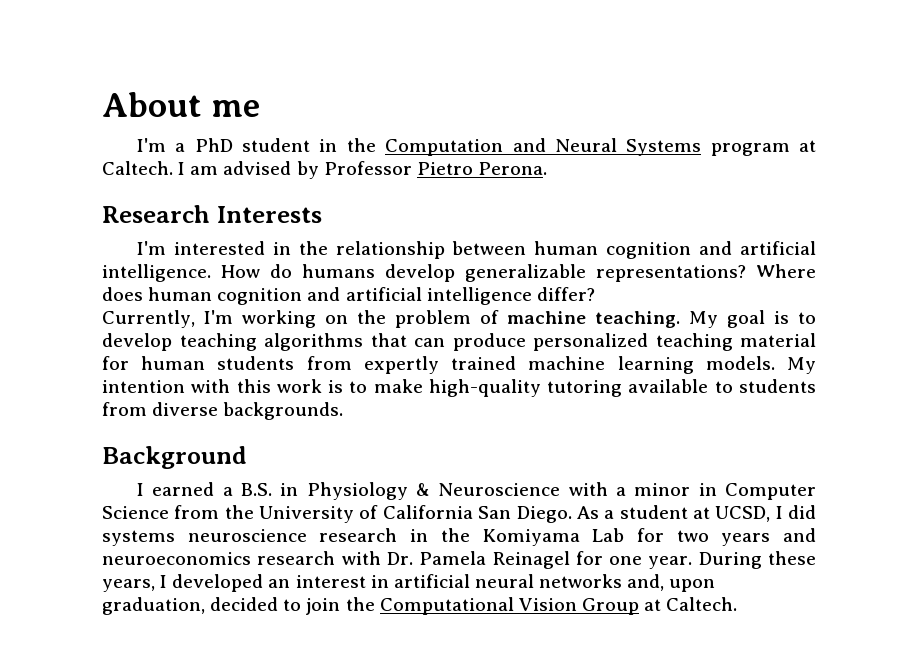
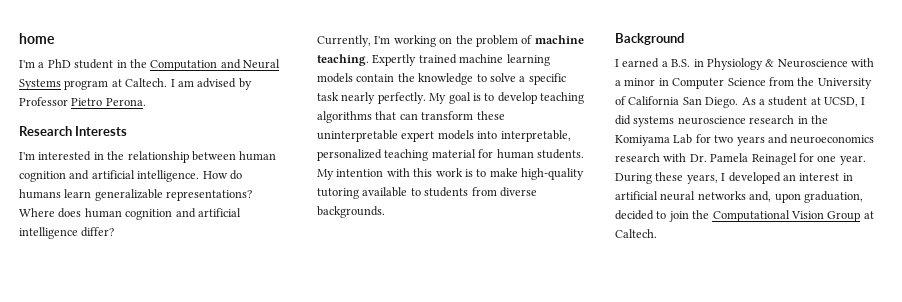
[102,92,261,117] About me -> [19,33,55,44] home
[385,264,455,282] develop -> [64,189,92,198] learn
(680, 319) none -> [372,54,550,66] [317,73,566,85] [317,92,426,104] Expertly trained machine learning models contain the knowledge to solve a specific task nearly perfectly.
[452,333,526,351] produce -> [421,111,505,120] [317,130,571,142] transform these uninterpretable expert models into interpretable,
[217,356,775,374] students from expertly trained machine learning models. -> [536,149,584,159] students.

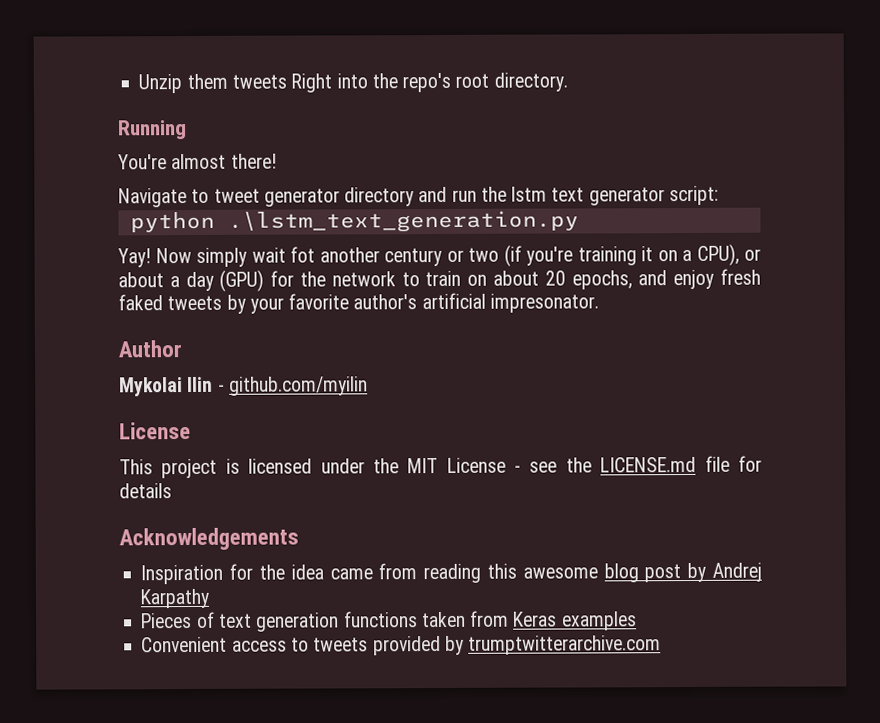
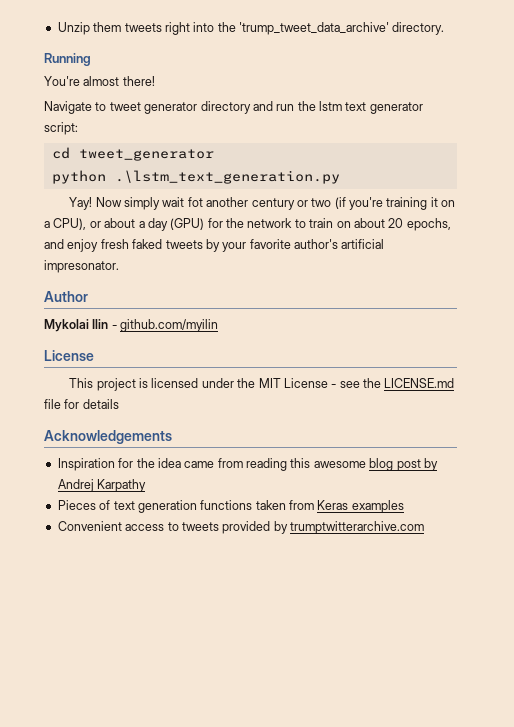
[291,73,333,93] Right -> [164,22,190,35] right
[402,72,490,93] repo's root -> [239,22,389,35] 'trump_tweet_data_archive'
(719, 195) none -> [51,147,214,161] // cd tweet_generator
= = = = = = =
Would you write out all of the records exactly, omitting the pictures?

* YOUR RESPONSE
[102,92,261,117] About me -> [19,33,55,44] home
[385,264,455,282] develop -> [64,189,92,198] learn
(680, 319) none -> [372,54,550,66] [317,73,566,85] [317,92,426,104] Expertly trained machine learning models contain the knowledge to solve a specific task nearly perfectly.
[452,333,526,351] produce -> [421,111,505,120] [317,130,571,142] transform these uninterpretable expert models into interpretable,
[217,356,775,374] students from expertly trained machine learning models. -> [536,149,584,159] students.

[291,73,333,93] Right -> [164,22,190,35] right
[402,72,490,93] repo's root -> [239,22,389,35] 'trump_tweet_data_archive'
(719, 195) none -> [51,147,214,161] // cd tweet_generator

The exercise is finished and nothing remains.